Una cosa circula a la otra, ya digo. Sé exactamente lo que debe ser un ensayo, qué hacer para que las ideas sean claras, los párrafos y la prosa no distraigan al lector de la idea central. Y sin embargo, muchos ensayos yo creo que son como relatos. Y a la inversa. Esto lo practico así, por eso llamo a toda mi obra Ejercicios: algo en perpetuo entrenamiento y cambio.

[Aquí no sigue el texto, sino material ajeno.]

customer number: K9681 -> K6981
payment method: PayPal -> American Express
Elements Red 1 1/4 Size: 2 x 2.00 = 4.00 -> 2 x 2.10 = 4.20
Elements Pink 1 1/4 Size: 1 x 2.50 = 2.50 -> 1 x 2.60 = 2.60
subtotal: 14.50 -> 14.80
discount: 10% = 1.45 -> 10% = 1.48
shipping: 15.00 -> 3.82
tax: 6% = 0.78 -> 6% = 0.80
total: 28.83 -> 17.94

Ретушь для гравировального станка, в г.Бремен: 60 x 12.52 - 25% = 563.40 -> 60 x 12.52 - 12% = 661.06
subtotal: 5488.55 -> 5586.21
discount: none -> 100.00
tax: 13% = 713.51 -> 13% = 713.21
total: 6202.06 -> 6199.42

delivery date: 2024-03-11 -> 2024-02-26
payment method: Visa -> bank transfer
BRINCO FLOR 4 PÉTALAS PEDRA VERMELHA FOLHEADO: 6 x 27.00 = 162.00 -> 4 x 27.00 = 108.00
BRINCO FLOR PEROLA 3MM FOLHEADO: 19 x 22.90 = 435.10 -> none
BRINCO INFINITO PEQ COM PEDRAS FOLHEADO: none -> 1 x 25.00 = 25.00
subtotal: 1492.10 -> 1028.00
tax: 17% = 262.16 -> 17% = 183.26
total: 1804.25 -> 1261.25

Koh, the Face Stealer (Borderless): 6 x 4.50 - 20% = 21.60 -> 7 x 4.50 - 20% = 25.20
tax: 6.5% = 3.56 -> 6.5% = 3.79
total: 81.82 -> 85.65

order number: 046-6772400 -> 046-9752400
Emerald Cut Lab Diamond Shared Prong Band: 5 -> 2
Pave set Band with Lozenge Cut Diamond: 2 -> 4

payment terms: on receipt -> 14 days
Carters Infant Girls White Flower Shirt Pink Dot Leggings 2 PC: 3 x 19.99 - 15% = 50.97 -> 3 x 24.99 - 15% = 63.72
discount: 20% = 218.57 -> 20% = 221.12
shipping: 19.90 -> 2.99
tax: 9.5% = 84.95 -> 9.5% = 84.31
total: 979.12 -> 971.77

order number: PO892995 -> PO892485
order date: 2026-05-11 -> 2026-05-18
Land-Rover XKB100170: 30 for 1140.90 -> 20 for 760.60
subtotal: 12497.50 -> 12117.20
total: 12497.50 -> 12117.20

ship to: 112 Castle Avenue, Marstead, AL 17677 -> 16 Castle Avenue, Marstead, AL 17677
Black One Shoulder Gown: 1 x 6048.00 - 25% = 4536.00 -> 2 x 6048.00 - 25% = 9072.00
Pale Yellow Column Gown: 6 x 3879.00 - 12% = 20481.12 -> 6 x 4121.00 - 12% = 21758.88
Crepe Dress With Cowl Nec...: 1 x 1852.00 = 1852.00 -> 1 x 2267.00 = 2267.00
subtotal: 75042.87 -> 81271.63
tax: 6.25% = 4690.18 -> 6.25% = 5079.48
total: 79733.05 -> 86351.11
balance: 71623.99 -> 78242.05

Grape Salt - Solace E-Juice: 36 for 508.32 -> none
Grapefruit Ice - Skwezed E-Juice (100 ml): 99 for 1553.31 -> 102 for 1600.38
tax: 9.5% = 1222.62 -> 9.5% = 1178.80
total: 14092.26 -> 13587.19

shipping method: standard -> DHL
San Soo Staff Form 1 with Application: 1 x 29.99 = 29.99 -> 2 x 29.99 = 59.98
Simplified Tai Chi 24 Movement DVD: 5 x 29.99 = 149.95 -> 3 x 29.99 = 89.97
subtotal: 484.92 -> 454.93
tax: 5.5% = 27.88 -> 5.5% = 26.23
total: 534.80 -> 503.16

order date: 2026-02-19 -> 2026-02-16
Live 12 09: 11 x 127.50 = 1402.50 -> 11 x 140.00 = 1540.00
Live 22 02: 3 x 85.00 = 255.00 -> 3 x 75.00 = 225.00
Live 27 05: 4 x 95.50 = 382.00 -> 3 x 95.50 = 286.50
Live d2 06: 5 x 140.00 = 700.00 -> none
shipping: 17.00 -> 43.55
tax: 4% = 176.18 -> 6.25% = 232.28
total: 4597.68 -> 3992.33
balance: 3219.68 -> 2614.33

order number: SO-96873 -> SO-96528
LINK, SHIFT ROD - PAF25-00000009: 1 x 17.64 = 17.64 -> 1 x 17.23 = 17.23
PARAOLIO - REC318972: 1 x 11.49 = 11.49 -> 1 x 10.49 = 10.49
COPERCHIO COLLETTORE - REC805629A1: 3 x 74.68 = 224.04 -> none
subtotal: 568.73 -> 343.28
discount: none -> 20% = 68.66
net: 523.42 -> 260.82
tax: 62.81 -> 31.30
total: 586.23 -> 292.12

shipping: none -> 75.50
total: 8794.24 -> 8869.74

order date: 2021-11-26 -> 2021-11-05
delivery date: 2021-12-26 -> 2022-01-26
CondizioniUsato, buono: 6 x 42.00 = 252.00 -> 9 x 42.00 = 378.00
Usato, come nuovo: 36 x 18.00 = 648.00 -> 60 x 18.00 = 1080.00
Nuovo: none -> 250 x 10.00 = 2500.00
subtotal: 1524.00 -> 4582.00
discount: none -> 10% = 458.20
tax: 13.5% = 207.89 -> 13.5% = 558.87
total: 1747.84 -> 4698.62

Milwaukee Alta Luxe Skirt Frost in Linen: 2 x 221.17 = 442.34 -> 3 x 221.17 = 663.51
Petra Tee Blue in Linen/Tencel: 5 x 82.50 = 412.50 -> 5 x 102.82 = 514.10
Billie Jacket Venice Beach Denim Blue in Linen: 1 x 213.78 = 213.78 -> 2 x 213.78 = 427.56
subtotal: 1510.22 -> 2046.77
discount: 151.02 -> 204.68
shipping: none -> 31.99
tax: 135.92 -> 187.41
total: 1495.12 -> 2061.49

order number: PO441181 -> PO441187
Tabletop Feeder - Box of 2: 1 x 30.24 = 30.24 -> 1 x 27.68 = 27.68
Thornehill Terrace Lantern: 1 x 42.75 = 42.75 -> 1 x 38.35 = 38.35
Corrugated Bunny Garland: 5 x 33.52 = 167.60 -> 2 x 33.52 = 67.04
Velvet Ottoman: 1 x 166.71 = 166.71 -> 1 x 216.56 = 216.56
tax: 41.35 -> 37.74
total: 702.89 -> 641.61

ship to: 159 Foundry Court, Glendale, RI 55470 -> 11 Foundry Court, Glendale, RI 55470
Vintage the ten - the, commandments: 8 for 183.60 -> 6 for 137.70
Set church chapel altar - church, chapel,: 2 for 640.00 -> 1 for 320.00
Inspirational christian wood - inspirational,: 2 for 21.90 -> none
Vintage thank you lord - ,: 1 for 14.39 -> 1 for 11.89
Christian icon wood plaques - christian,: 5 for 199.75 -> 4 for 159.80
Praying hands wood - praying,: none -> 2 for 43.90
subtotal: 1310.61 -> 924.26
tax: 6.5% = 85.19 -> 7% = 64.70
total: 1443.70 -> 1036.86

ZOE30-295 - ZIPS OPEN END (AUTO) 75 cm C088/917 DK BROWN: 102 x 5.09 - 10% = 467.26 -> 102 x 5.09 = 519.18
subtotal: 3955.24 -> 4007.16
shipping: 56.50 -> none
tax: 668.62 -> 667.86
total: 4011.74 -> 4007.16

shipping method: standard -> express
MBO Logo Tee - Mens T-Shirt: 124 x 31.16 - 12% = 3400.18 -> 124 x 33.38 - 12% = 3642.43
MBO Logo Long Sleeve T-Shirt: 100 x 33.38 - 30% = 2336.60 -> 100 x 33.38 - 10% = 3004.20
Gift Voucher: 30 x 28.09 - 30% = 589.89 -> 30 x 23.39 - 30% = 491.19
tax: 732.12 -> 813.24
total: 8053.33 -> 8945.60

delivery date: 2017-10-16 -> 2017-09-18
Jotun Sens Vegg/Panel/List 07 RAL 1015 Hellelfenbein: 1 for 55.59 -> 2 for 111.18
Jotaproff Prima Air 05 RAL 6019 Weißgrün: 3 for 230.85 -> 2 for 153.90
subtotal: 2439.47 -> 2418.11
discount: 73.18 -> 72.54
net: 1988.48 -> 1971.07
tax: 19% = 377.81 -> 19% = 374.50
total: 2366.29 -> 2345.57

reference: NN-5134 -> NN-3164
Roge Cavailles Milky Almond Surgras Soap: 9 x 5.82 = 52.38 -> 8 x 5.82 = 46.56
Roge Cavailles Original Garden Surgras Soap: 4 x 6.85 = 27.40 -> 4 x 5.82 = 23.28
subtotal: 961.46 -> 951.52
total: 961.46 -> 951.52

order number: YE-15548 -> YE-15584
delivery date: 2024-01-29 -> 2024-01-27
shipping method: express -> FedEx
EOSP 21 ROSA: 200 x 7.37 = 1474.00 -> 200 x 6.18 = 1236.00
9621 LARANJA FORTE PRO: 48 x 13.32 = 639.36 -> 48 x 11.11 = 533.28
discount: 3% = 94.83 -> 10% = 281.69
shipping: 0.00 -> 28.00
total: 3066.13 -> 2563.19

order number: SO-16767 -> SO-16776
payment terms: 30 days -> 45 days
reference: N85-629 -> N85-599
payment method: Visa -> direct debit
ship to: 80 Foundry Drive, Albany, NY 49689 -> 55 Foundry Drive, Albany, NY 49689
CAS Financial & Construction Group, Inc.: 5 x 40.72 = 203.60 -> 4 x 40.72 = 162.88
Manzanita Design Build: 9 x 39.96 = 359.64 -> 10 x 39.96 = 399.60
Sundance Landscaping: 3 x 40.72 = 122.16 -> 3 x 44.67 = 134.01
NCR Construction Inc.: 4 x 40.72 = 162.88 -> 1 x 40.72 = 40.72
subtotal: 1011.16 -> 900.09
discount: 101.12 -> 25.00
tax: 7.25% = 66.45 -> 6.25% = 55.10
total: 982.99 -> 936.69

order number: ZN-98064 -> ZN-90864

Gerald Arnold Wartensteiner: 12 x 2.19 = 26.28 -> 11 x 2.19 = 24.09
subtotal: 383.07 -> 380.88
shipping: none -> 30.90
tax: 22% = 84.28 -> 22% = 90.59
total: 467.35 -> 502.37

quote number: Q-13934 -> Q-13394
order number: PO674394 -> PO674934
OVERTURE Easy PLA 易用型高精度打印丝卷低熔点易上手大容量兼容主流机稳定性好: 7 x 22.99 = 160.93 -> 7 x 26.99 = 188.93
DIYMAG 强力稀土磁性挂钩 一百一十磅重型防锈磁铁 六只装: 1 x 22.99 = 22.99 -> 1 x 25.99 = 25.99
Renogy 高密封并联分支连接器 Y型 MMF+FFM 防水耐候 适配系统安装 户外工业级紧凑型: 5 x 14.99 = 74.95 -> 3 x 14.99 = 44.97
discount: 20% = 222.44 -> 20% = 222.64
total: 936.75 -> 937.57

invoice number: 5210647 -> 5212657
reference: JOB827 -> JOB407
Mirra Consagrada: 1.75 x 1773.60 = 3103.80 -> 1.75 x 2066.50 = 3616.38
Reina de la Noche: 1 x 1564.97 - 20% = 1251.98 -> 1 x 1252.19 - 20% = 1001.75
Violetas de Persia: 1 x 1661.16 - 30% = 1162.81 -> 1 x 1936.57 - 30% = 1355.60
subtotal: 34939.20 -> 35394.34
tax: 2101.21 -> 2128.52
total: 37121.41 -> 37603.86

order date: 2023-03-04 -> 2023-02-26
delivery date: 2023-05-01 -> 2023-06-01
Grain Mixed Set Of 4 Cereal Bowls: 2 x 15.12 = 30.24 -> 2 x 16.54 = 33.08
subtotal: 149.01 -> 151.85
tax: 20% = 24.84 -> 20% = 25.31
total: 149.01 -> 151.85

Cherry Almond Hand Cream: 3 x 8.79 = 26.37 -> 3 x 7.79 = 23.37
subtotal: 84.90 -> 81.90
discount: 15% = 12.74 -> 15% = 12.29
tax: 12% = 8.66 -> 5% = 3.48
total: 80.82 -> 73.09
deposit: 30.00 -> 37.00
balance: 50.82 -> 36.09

Cuando recibí la invitación del poeta Montero [Luis García Montero, director del Instituto Cervantes] para entregar mi legado me sorprendió mucho. No me imaginaba que unas cajas de dinero, de joyas, iban a ser convertidas, cervantinamente, en una caja mágica para que los escritores dejen algo. Sobre el legado que dejo, es secreto y se abrirá dentro de 40 años. Solo te puede decir que no tiene nada que ver conmigo».
Herida venezolana
«Si nos fijamos en Venezuela, allí la literatura y todo el país está en situación de enfermedad grave. No entiendo por qué demonios esta gente, desde Chávez hasta hoy, se empeñaron en destruir el país. No hay que pensar en ideología comunista ni capitalista, simplemente hay que pensar en perversión humana, en dañar a los demás, y los más destruidos, claro, son los pobres. Yo calculo que en estos 20 años serán más de siete millones los venezolanos que se han ido. Y no por placer. ¿Qué significa un socialismo para llevar a la población a eso? Y la literatura no escapa a esa situación. ¿Qué valor tiene hoy publicar libros sobre el Che, Castro, Chávez, los libros de Marta Harnecker, Las venas abiertas de América Latina? Son libros que perdieron su actualidad; el dolor por la humanidad doliente es la que sufre hoy Venezuela, no aquella de la que hablaba esta gente. Lo triste, lo peor, es que hay muchos poetas, algunos amigos que yo quise mucho, que están ahí, al mando de la revolución, destrozándonos. Espero que la historia les reclame. Hay pequeñas editoriales heroicas, y felizmente ha aparecido Internet, donde se cuelan cosas valiosas, como la página prodavinci, trópico absoluto… es por allí que fluye el mundo.
Hoy, después de tantos años, lo que más me gusta es aprender palabras. Palabras nuevas, o quizá ver la etimología de una palabra en la que yo nunca había pensado. Es como si descubrieras sentidos nuevos de tu propia existencia».